(DATA PROVIDED)

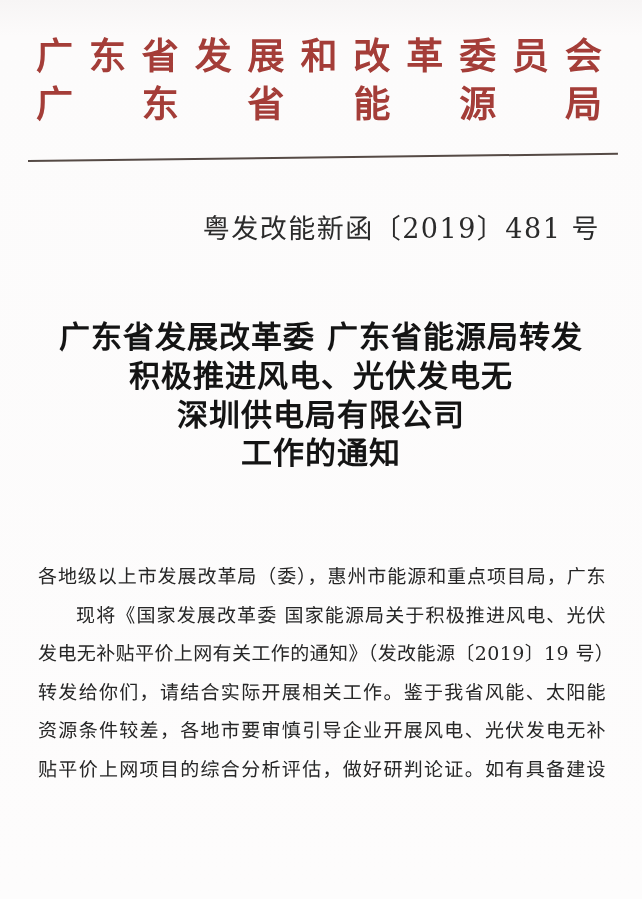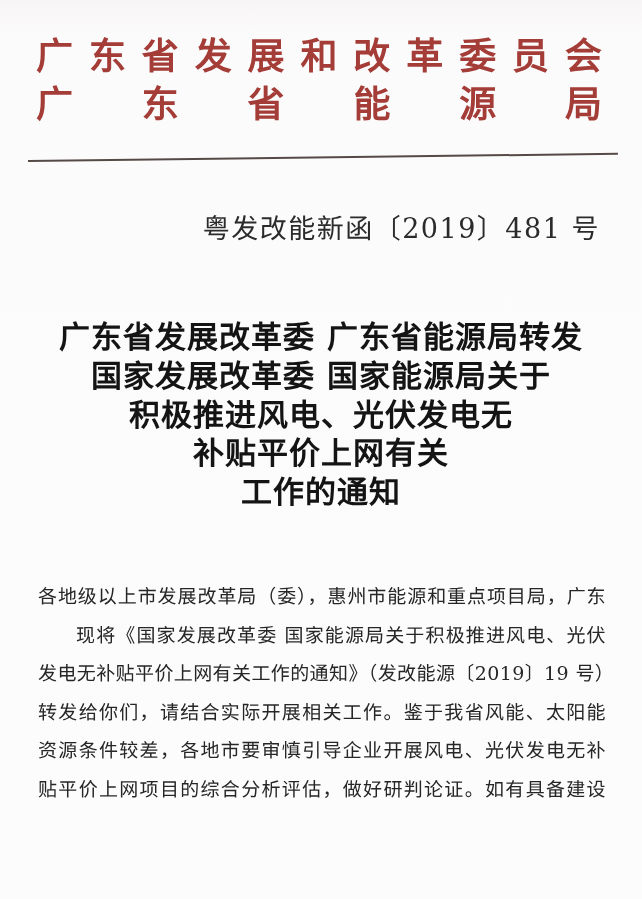--- a/index.html
+++ b/index.html
@@ -122,7 +122,6 @@
 
   <div class="title-block">
     <div class="title-line">广东省发展改革委  广东省能源局转发</div>
-    <div class="title-line">国家发展改革委  国家能源局关于</div>
     <div class="title-line">积极推进风电、光伏发电无</div>
     <div class="title-line">补贴平价上网有关</div>
     <div class="title-line">工作的通知</div>

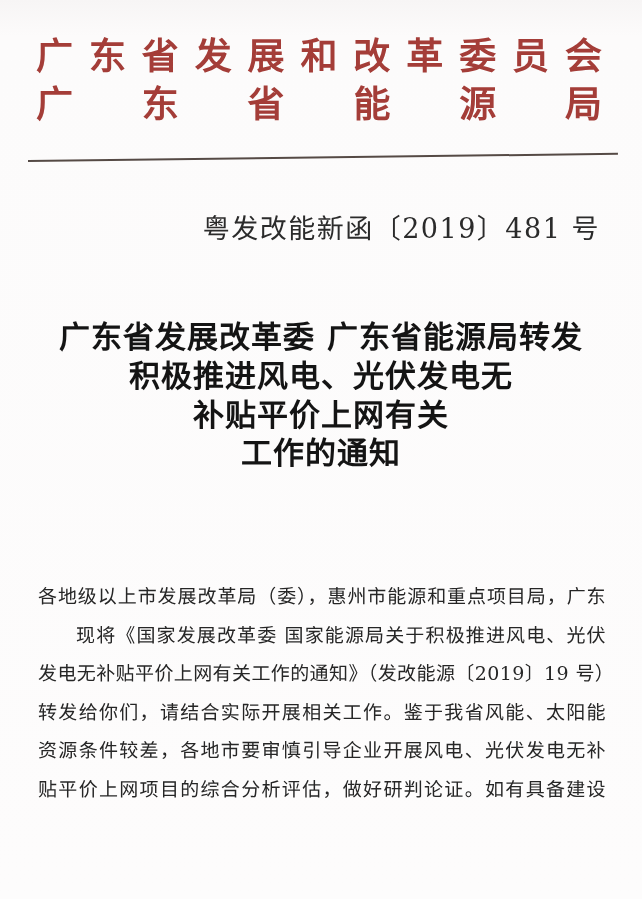--- a/index.html
+++ b/index.html
@@ -123,7 +123,7 @@
   <div class="title-block">
     <div class="title-line">广东省发展改革委  广东省能源局转发</div>
     <div class="title-line">积极推进风电、光伏发电无</div>
-    <div class="title-line">补贴平价上网有关</div>
+    <div class="title-line">深圳供电局有限公司</div>
     <div class="title-line">工作的通知</div>
   </div>
 

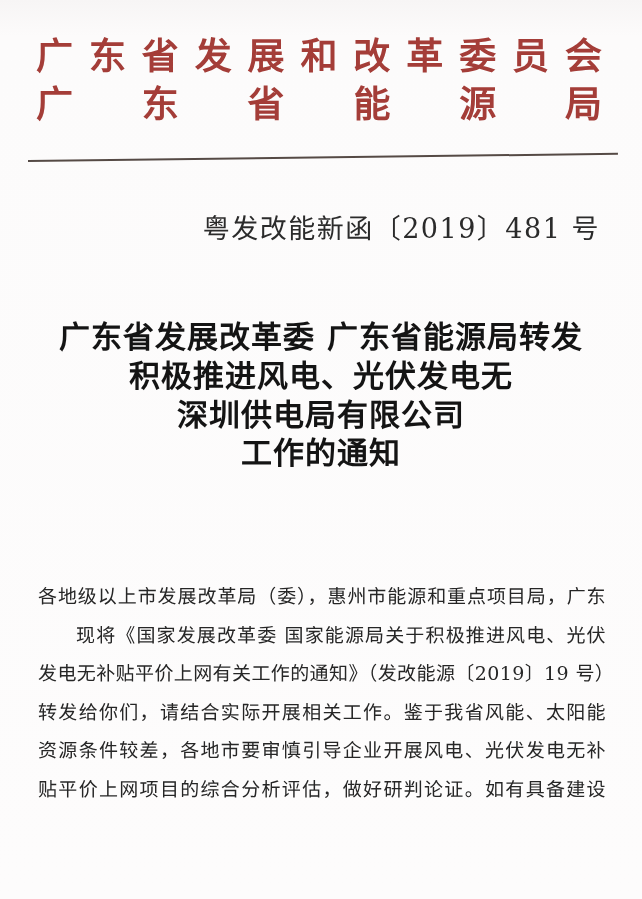--- a/index.html
+++ b/index.html
@@ -69,7 +69,7 @@
   
   .body-block{
     position:absolute;
-    top:577px;
+    top:557px;
     left:38px;
     right:36px;
     color:#262626;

(End DATA PROVIDED)

Only the records are wanted, copied exactly, with the pictures dropped.

> _FINISHED TASK_
--- a/index.html
+++ b/index.html
@@ -122,7 +122,6 @@
 
   <div class="title-block">
     <div class="title-line">广东省发展改革委  广东省能源局转发</div>
-    <div class="title-line">国家发展改革委  国家能源局关于</div>
     <div class="title-line">积极推进风电、光伏发电无</div>
     <div class="title-line">补贴平价上网有关</div>
     <div class="title-line">工作的通知</div>

--- a/index.html
+++ b/index.html
@@ -123,7 +123,7 @@
   <div class="title-block">
     <div class="title-line">广东省发展改革委  广东省能源局转发</div>
     <div class="title-line">积极推进风电、光伏发电无</div>
-    <div class="title-line">补贴平价上网有关</div>
+    <div class="title-line">深圳供电局有限公司</div>
     <div class="title-line">工作的通知</div>
   </div>
 

--- a/index.html
+++ b/index.html
@@ -69,7 +69,7 @@
   
   .body-block{
     position:absolute;
-    top:577px;
+    top:557px;
     left:38px;
     right:36px;
     color:#262626;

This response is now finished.